GOAL OF THE EXERCISE: Nothing belongs in the answer except the lines of the material that include "margin".

________________________

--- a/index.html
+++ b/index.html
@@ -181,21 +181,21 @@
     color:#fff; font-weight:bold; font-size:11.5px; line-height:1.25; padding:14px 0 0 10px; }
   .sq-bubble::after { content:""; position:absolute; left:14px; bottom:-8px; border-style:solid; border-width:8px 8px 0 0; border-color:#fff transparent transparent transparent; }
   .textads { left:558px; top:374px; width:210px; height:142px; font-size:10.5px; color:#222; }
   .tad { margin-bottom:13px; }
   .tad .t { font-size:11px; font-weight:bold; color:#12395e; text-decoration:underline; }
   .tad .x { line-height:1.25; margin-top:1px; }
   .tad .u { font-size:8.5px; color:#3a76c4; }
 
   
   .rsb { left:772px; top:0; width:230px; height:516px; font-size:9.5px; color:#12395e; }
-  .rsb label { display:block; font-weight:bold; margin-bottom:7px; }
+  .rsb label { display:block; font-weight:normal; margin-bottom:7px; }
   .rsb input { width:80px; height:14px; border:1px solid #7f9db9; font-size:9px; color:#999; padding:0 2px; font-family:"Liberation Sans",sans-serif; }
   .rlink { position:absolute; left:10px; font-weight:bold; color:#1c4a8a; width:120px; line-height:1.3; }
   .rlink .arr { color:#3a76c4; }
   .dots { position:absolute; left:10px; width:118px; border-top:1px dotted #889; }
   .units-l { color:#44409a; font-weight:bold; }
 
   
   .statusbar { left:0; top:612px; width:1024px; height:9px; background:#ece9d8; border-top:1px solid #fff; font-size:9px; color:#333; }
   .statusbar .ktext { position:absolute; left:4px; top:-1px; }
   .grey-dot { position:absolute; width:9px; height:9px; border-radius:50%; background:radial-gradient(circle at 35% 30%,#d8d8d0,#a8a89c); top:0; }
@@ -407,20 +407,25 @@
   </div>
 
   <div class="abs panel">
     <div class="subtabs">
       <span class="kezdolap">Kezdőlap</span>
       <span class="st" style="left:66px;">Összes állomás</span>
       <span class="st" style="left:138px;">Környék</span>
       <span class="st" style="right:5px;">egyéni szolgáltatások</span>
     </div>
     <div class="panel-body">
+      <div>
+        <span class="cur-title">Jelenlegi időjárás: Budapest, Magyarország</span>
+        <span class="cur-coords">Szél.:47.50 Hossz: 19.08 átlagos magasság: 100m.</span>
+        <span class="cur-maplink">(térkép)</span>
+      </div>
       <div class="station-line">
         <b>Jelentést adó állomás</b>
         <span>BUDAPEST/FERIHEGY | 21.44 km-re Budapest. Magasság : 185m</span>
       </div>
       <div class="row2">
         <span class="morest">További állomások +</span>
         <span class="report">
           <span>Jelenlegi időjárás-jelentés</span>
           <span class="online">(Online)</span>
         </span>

________________________

OUTPUT BELOW:
   .tad { margin-bottom:13px; }
   .tad .x { line-height:1.25; margin-top:1px; }
-  .rsb label { display:block; font-weight:bold; margin-bottom:7px; }
+  .rsb label { display:block; font-weight:normal; margin-bottom:7px; }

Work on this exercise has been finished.